**Aim of the exercise:**
Read the data below line by line and copy each one with "Winter" in it.

**Input records:**

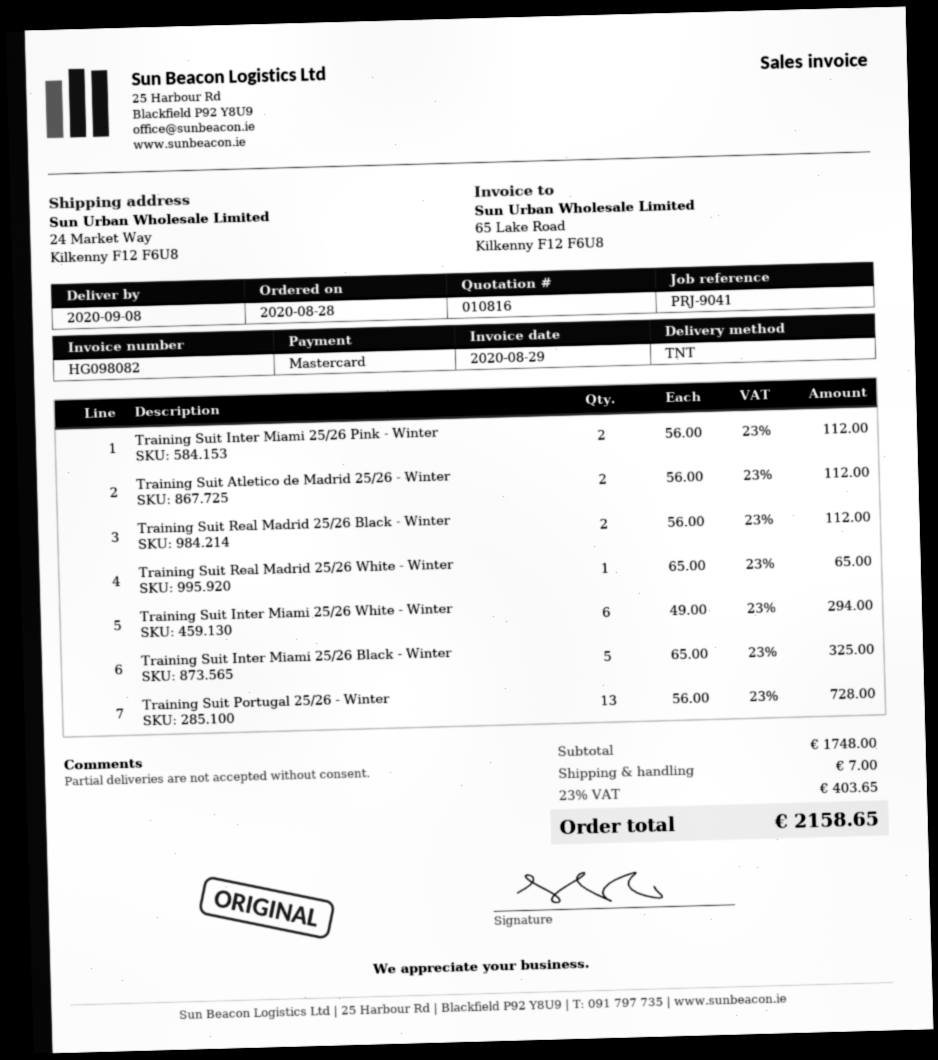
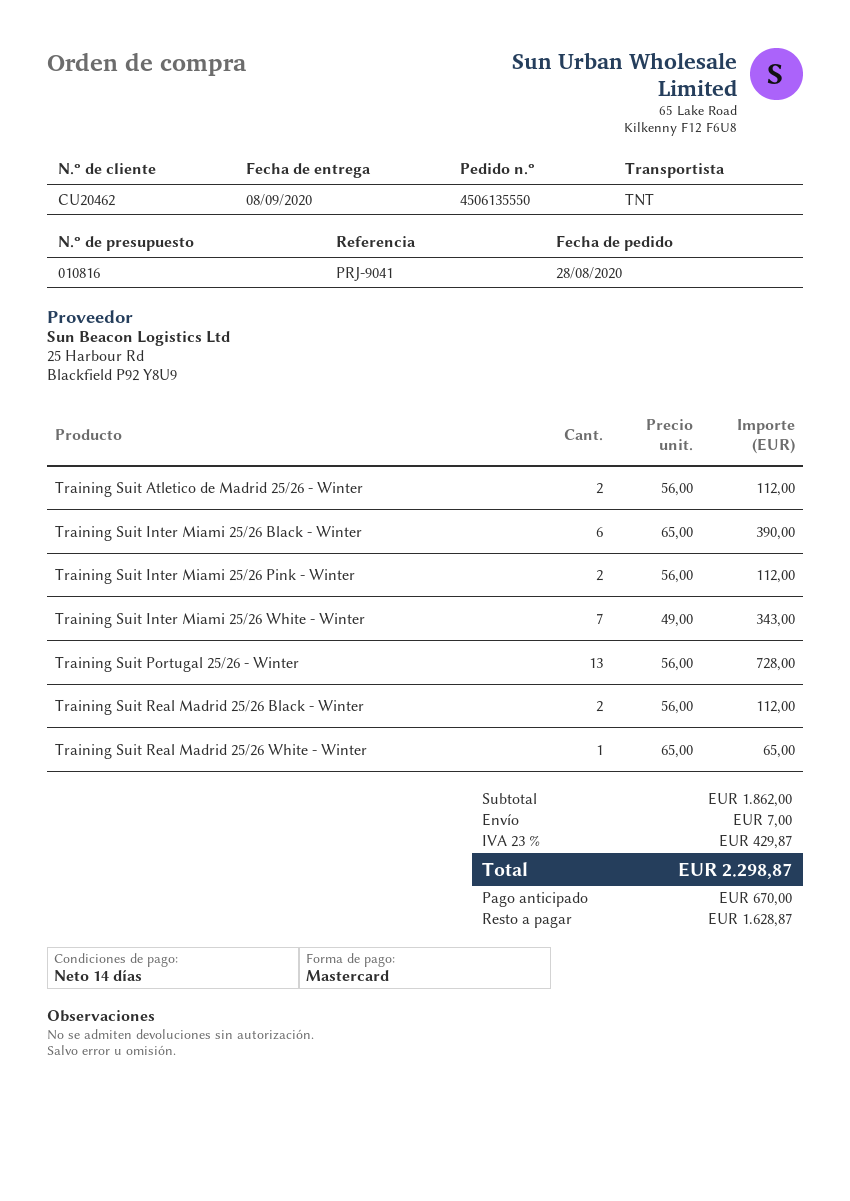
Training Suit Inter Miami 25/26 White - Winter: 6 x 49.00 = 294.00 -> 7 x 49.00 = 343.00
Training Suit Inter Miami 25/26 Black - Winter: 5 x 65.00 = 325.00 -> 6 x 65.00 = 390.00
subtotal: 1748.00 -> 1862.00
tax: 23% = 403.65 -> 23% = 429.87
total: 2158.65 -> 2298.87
* * *
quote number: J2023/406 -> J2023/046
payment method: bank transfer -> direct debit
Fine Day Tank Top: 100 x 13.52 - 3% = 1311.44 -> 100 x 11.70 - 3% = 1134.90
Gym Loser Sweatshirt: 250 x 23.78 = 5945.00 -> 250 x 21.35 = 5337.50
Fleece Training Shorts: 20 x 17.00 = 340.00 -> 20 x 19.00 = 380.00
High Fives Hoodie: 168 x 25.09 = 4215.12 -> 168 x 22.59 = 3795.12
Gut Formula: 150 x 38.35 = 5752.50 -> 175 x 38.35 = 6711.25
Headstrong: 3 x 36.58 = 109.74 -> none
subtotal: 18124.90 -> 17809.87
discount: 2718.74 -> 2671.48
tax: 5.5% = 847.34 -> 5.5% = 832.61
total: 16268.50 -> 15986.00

**Exercise result:**
Training Suit Inter Miami 25/26 White - Winter: 6 x 49.00 = 294.00 -> 7 x 49.00 = 343.00
Training Suit Inter Miami 25/26 Black - Winter: 5 x 65.00 = 325.00 -> 6 x 65.00 = 390.00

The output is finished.